WP1 – Amoebicidal activity and health-related impacts
This WP will explore the amoebicidal activity of different peracetic acid based disinfectants against several Norwegian isolates of N. perurans. Several factors will be tested to understand the susceptibility of the amoeba and the mechanisms of actions of PAA. The health-related impacts of PAA exposure will likewise be investigated.
WP2 – Environmental impacts 
Stage I: Based on literature review and PAA residual measurements in seawater exposure trials, degradation time (DT50) and half-lives of PAA will be identified. Degradation products will be quantified and the levels will be compared with existing data concerning safe limits in Norwegian setting. The work package will also include recommendations for solutions to minimise discharge of PAA residuals under different treatment scenarios.

Stage II: The potential practical solutions to increase the degradation of all three compounds (i.e., peracetic acid, hydrogen peroxide, acetate) will be tested in a commercial PAA product. Different options will be tested, for example chemical agents or organic matter. Specific batch test will be made where PAA is spiked to seawater containing different levels of commercial bacterial remediation mixture. These tests will give information on the microbial degradation of hydrogen peroxide and acetate as well as the impact of PAA degradation, and can potentially be of relevance as a tool to control residual discharge.

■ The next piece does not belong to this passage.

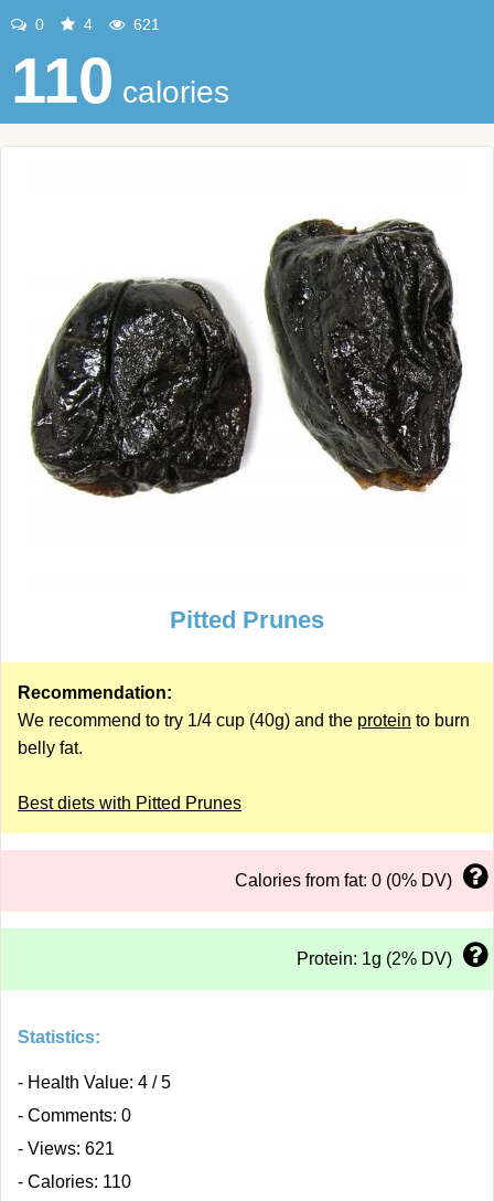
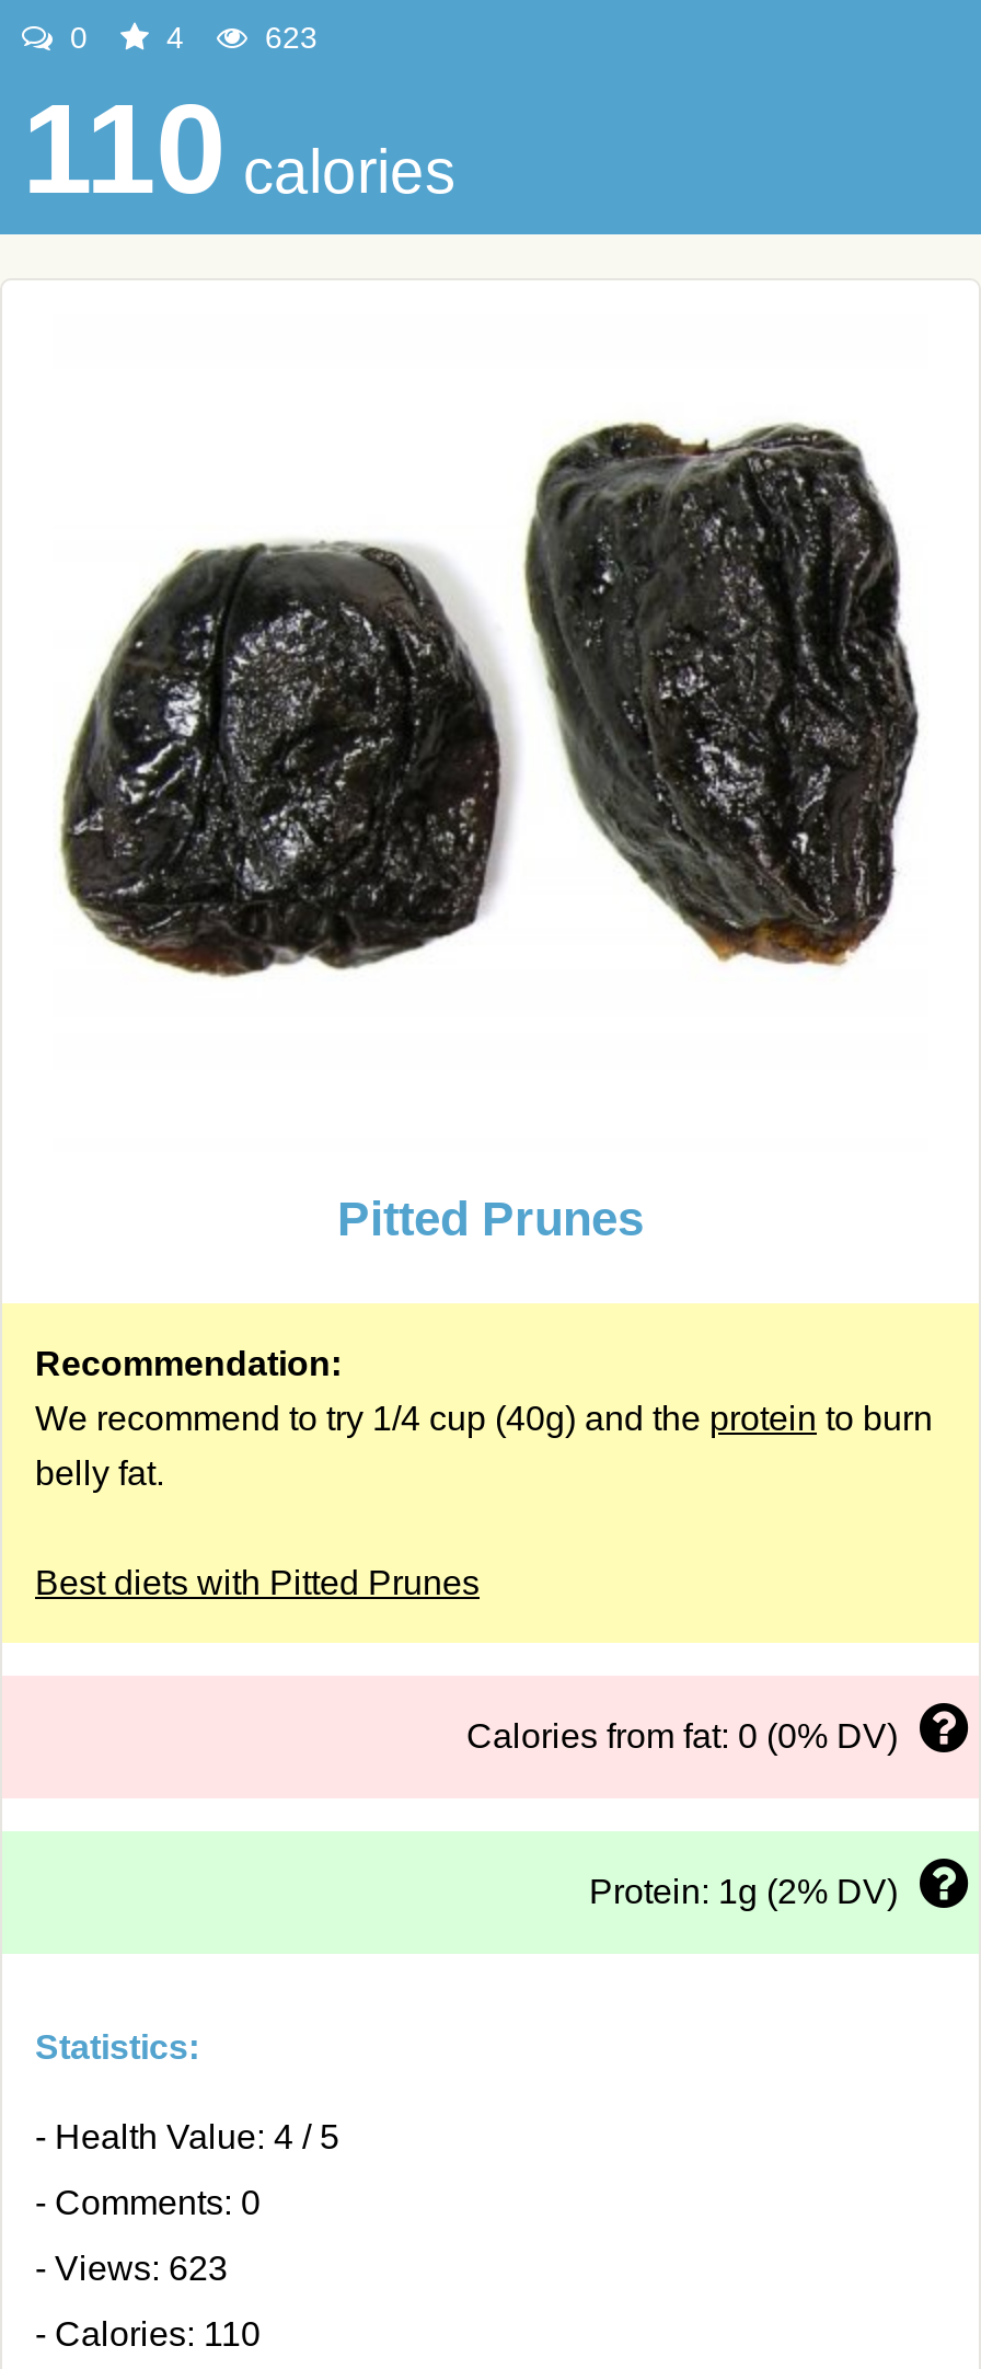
[129,15,160,33] 621 -> [256,20,318,55] 623
[18,1139,115,1158] - Views: 621 -> [35,2250,228,2287] - Views: 623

WP 3 – Integrative assessment toolbox
Stage I: WP3 will provide the tools and techniques to assess the effects and the efficacy of PAA treatments. The integration of traditional and modern approaches and tools would facilitate the development of a toolbox that will be valuable in future research concerning AGD treatments, especially with the use of oxidative disinfectants. At the end of the project, the predictive nature of the tools will be assessed. 

Stage II: The techniques that were employed in Stage I will still be applied in the samples in Stage II. These techniques will be combined to produce an array of biomarkers for assessing the health and disease status of salmon during AGD infection and after PAA treatment. Moreover, tools will be developed and verified on quantifying the amoeba and the efficacy of PAA treatment.

WP4 – Treatment of AGD-infected salmon (STAGE II)
This WP will explore different factors and scenarios that may influence the efficacy of PAA as a chemotherapeutant for salmon. Laboratory trials will investigate the effects of temperature, severity of infection, crowding stress and time of treatment on the efficacy of PAA against AGD. Possible development of resistance to the treatment will also be explored. It will also be attempted to apply PAA to an AGD outbreak in the field.

Project organisation
Nofima will lead the project and will carry out most of the experimental works involved. DTU Aqua will carry out part of WP1 and will lead WP2. Quantidoc AS will perform the histological examination of all samples collected. Lilleborg AS will provide all the disinfectants that will be used in the experiment.
Dissemination of project results
The results of the study will be made available through print and online communication channels. All peer-reviewed publications will be distributed under Open Access scheme. Popular science articles, both in Norwegian and English, will be published in communication media that are highly relevant to the industry. The dissemination and communication channels of Nofima and of the partner institutions will be maximized.

The results are expected to be presented at national and international conferences/symposia as poster and/or oral presentations. Conferences organised by FHF and the Research Council of Norway (e.g., Havbruk and Frisk Fisk) are excellent opportunities to establish the credential of the project at a national level. At the international scene, conferences with close connection with the industry (i.e., Aquaculture Europe, World Aquaculture) are priorities for result dissemination.